L'homme, qui s'était présenté au nom de Zhe Tongzhi¹, habitait au dernier étage d'un grand building ; il avait ainsi meilleure vue sur le peule, disait-il. Vue de haut, la ville était vraiment différente et Candide put ainsi voir les dizaines de caméras présentes un peu partout ; leurs yeux aguerris étaient posés en permanence sur les rues noires de monde ; ainsi, il se permit de questionner son hôte. « Qu'est-ce donc que ces étranges boîtes noires qui vous fixent en permanence ? - Ceci est, monsieur, la forme de surveillance ultime ; une preuve de la supériorité de notre civilisation ; je vous présente ici le crédit social chinois. - Vous me semblez bien savant, Zhe ; qu'est-ce donc que ce fameux crédit social ? - Voyez-vous, mon bon Candide, on ne peut s'occuper de manière efficace d'une si grande population ; certains affreux méfaits passent sous le silence, couverts par d'autres méfaits plus horribles encore ; alors, nous n'avons d'autre choix que de surveiller nos habitants en permanence ; ils reçoivent des bons points en cas de bonnes actions, et en perdent s'ils commettent quelques délits. - Oh ! Monsieur, vous me voyez là bien surpris.
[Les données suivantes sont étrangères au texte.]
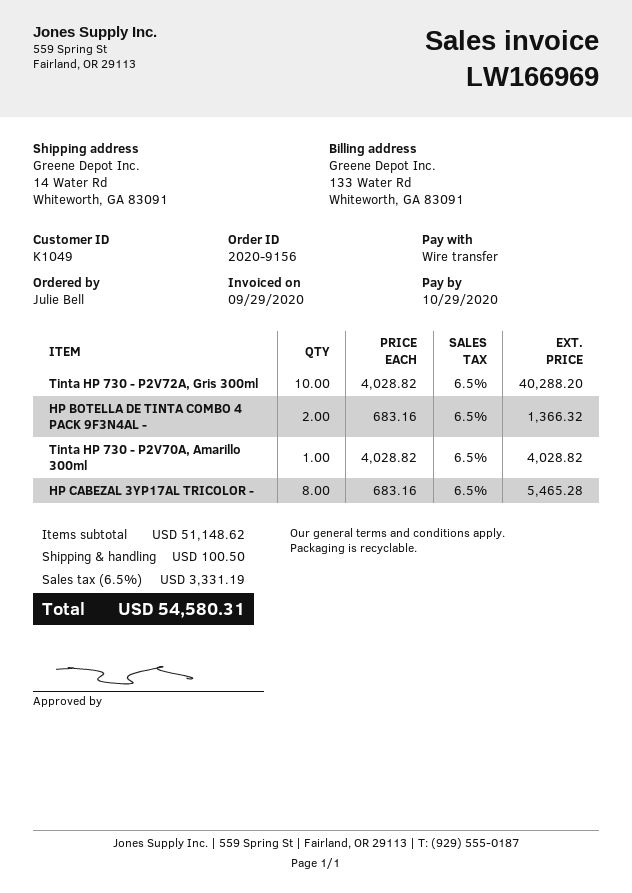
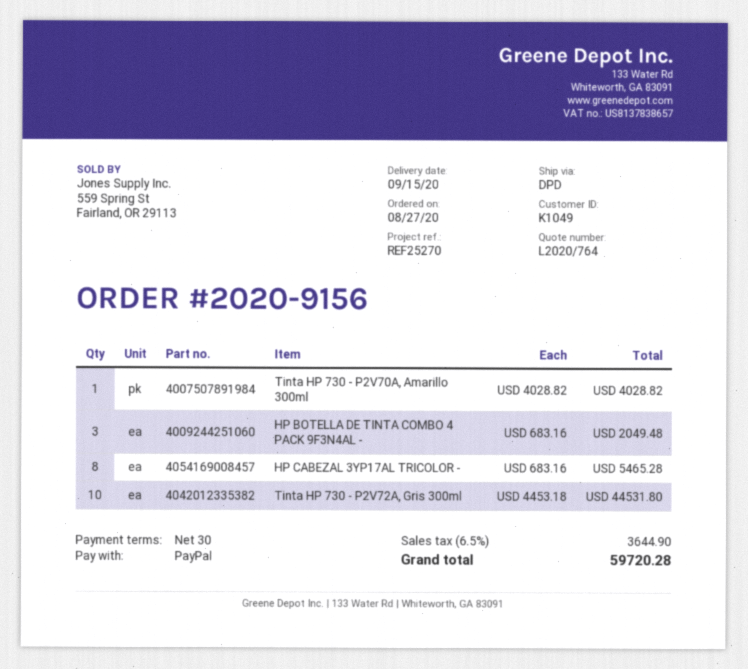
payment method: bank transfer -> PayPal
Tinta HP 730 - P2V72A, Gris 300ml: 10 x 4028.82 = 40288.20 -> 10 x 4453.18 = 44531.80
HP BOTELLA DE TINTA COMBO 4 PACK 9F3N4AL -: 2 x 683.16 = 1366.32 -> 3 x 683.16 = 2049.48
shipping: 100.50 -> none
tax: 6.5% = 3331.19 -> 6.5% = 3644.90
total: 54580.31 -> 59720.28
Si ce que vous dites est vrai, alors tout ici va bien ; plus personne ne devrait enfreindre la loi ; tous devraient-être heureux. - Nous sommes bien d'accord. ». C'est ainsi que Candide quitta le premier jaune qu'avait mis le chinois sur sa route.
Alors qu'il descendait les escaliers, une jeune femme d'une grande beauté passa en pleurant ; bien qu'il ait toujours en tête la merveilleuse Cunégonde, il avait le cœur pur ; il ne put s'empêcher de demander à la malheureuse ce qui clochait. « Qu'est-ce que cela peut vous faire ? Vous ne comprendrez pas, de toute façon ; les Orientaux ne comprennent jamais rien. - Je ne prétends pas être un génie, madame ; mais j'ai reçu un enseignement de monsieur Pangloss, le meilleur des philosophes du meilleur des mondes ; c'est pourquoi je suis sûr que je comprendrai votre mal-être si vous me l'expliquez ; bien que je conçoive mal qu'on puisse pleurer dans une contrée aussi parfaite que la vôtre. - Monsieur, je ne sais qui vous êtes ; je sais, en revanche, que vous n'êtes pas de ce que le royaume appelle le bas peuple chinois ; s'il-vous-plaît, ne parlez pas d'une chose qui ne vous concerne pas ; comment mon pays pourrait-il être parfait, si personne n'y est libre ? Je sais qu'en ce moment on nous écoute ; je sais que je vais perdre des points à cause de ce que je dis ; je sais que j'ai même déjà perdu des points, puisque je vous ai parlé ; mais je n'en ai plus rien à faire, je ne suis déjà plus une femme libre ; depuis que j'ai rendu visite à mon frère en prison, je n'ai même plus le droit de prendre le métro ; merci d'avoir essayé de m'aider, monsieur ; mais vous et moi ne faisons pas partie du même monde. » Sur ces mots, la triste beauté a disparu dans un appartement sur la porte duquel était inscrit son nom : Nu Tongku².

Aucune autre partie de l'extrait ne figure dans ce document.